Son Dönem Olaylarına İlişkin

Son dönemdeki iki büyük olay sonrası tüm çevreler ve cemaatler ile ilgili bağlarımı askyıa aldım ve uzaktan seyretmeye başladım. Mayıs ayında bilirsiniz olaylar sırasında “hangi taraf haksız ise yok olsun” demiştim. şu anda görüldüğü üzere bu proses insanların üzerinde nasıl işlediğini çok rahatlıkla görebilirsiniz. İlk önce yapılan hatalarda kendimize ders çıkarmayı öğrenmemiz lazım. Şu an ülke bölünmelere başladı ve böyle giderse her insan kadar bölünmeye kadar gidebilir. Bu da bizim için hiç iyi olmaz. (Tek bir iyi yanı olur o da belki olursa daha güçlü ve samimi bağlar ile yeni oluşum oluşabilir) Bu olaylarda dönüm noktası olması için dip noktasına geldiğimizi düşünerek -daha da olmamasını isteyerek- bunları yazıyorum.
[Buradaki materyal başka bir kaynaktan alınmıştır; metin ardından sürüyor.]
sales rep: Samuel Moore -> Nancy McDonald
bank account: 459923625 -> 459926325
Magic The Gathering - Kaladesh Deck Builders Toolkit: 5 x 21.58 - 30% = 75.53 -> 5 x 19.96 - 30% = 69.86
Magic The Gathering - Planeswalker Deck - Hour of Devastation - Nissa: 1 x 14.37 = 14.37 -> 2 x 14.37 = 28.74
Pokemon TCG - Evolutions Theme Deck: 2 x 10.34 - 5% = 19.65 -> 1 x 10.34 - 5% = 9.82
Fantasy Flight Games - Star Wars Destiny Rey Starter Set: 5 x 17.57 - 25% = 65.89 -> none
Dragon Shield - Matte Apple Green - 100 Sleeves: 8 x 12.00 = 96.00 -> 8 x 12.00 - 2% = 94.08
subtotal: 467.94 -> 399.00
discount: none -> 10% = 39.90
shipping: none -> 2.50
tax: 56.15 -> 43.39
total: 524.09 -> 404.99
Bu yazımda herkes ilk önce bu kesimi okuyarak devam etsin. Çünkü her kesimi eleştirerek ilerleyeceğim için direkt tepki ederek devam etmeyin. Anlayın ona göre diyeceğinizi söyleyin.
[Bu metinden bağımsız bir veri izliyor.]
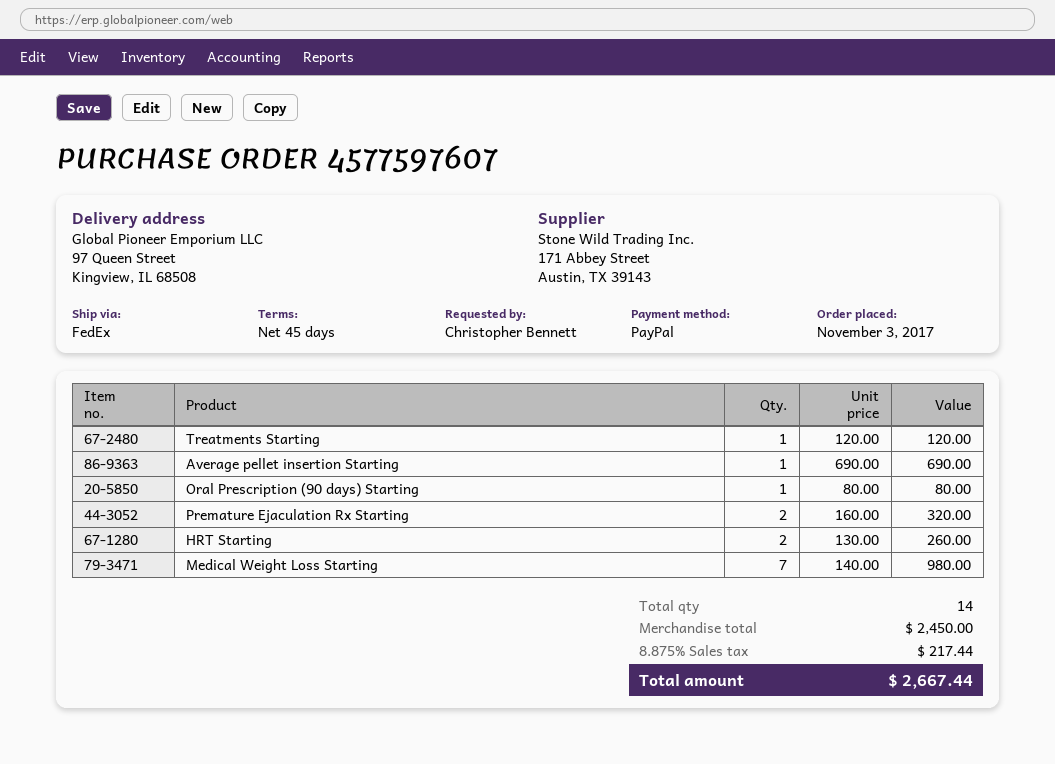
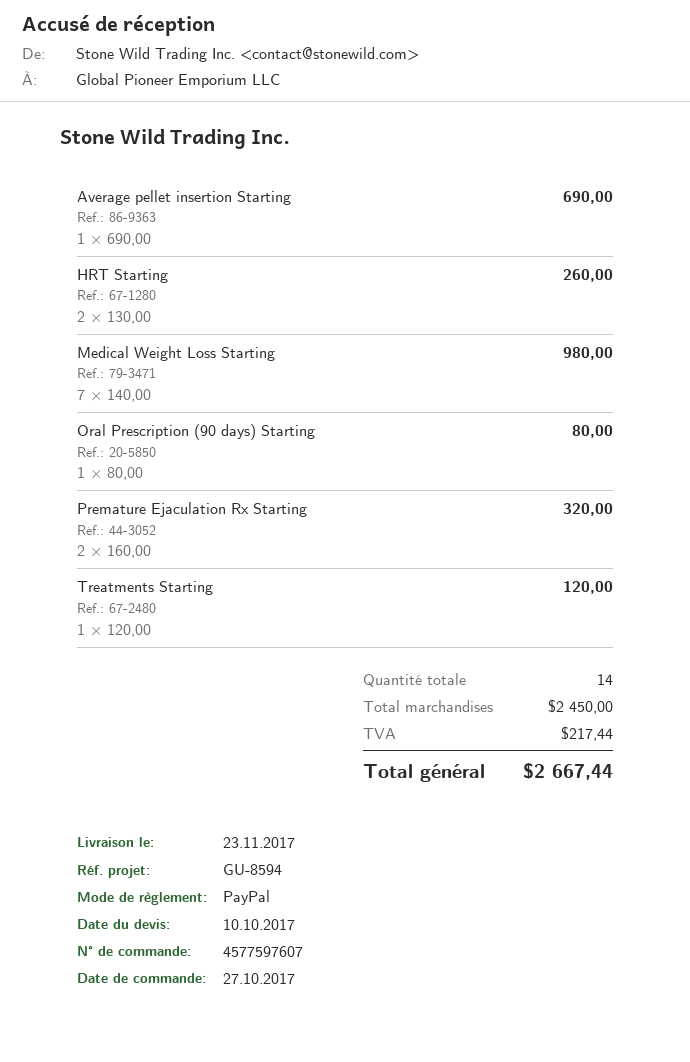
order date: 2017-11-03 -> 2017-10-27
Eskiden her türlü cemaati aynı yolun parçaları olarak görür her türlü ideolojik partiyi devlet için çalışır bilirdim. Sonra baktım tüm her birisi kendisini üst ideolojilerden daha büyük tutmuş ve kendi menfaat veya üstünlüklerini kanıtlamak için yarışa gider olmuş. Bu sayede atatürkçü insanlar dini düşman görmüş, cemaatler ise topluluklarını güç olarak devletin üzerindeki nufuzunu arttırmaya çalışmış, devlet işlerine ehli ve işi olmamasına rağmen karışmış ve ak parti de diğer partiler de çalma çırpmayı ve kendi tutumlarını herkese dikte etmeyi görev bilmiştir. Tüm bu yapılanların hepsinde de insanlar hadlerini aşmışlardır. Başkalarının haklarına tecavüz etmiş ve kendi haklarını başkalarından fazla görmüştür. Bu ne dinde ne de yüce vicdan adaletine sığacak bir durumdur. İnsanlar istedikleri gibi seçim yapma ve bu seçimlerden kendisi sorumlu olma durumu ile mutedildir. Kimse kimseyi zorlayamaz.
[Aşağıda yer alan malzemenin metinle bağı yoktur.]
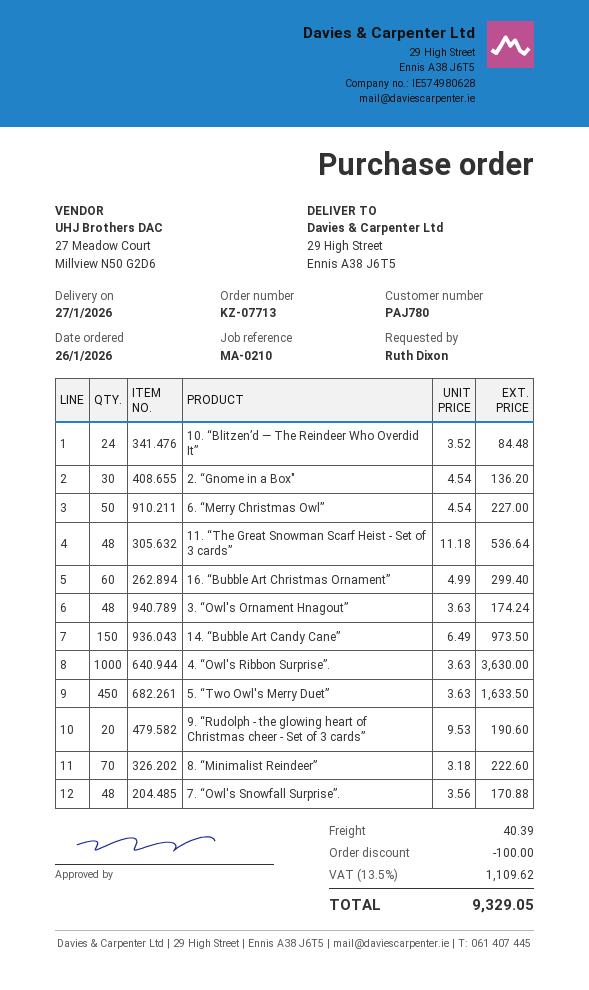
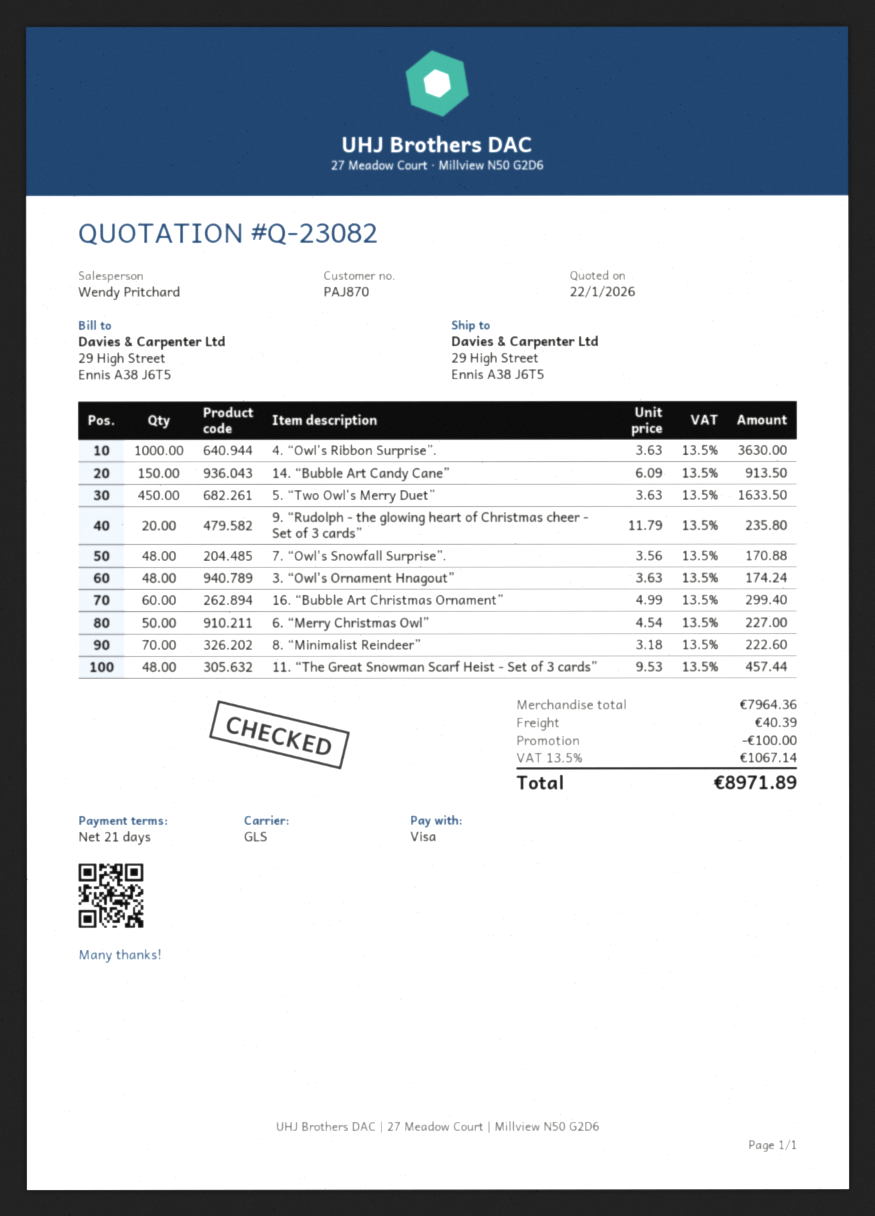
customer number: PAJ780 -> PAJ870
10. “Blitzen’d — The Reindeer Who Overdid It”: 24 x 3.52 = 84.48 -> none
2. “Gnome in a Box": 30 x 4.54 = 136.20 -> none
11. “The Great Snowman Scarf Heist - Set of 3 cards”: 48 x 11.18 = 536.64 -> 48 x 9.53 = 457.44
14. “Bubble Art Candy Cane”: 150 x 6.49 = 973.50 -> 150 x 6.09 = 913.50
9. “Rudolph - the glowing heart of Christmas cheer - Set of 3 cards”: 20 x 9.53 = 190.60 -> 20 x 11.79 = 235.80
tax: 13.5% = 1109.62 -> 13.5% = 1067.14
total: 9329.05 -> 8971.89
Başlıklar ve Kısa Açıklamaları:
1) Cemaatçiler (Akıllı ve irade sahibi olarak adım atmalı herkes)
2) Ak parti (Gerçekçi ve dürüst olun)
3) Gezici/Solcular (Hiç bir yer sosyalist olamaz)
4) Tüm kesimlere Tavsiyeler (İnsanlar daha iyi yerlere gittiğinde seçer)

1) Cemaatçiler:

İlk sözüm Cemaatçilere. Cemaat toplulukları Müslümanlığın tebliği ve bu tebliğ sırasında insanların belli ekollerde dini eğitim alması için kurulmuş dernek/vakıflar değil midir? Sizin ne haddinize devlet işlerine karışmak. Evet din devleti değil diye dar-ül harb ilan edildi. Peki ya %85 lik müslüman %60 lık sünni oranını nereye attınız? Siz eğer müslüman çoğunluklu bir ülkede yaşıyorsanız oranın yaşamında da ona göre davranmanız gerekir. Unutmayın ki her davranış eninde sonunda yine kendine döner. Diğerleri ile aranızdaki kavga size yakışıyor mu? Cemaat lideri olarak her yeri kontrol altında tutmaya çalışmak aynı zamanda kendi devletinin içerisinde devleti yok saymaya kadar giden ihtimallerin sebebidir. Devlet kademelerinde insan yetiştirmek ayrı bir olay bir ferdin müslümanlığını tamlamak ayrı olaydır. Eğer birisi kademelerde yetişmek için adım atıyorsa bunu torpiller ve bir cemaatin arkasında bulunması sayesinde yapmamalı. Böyle olursa o cemaatte her türlü geri dönüşe ve devlete isyan ettirilme laflarına hazır olmalı. Bunlar için uzmanlaşmış kişiler ve uzman kurumlar var.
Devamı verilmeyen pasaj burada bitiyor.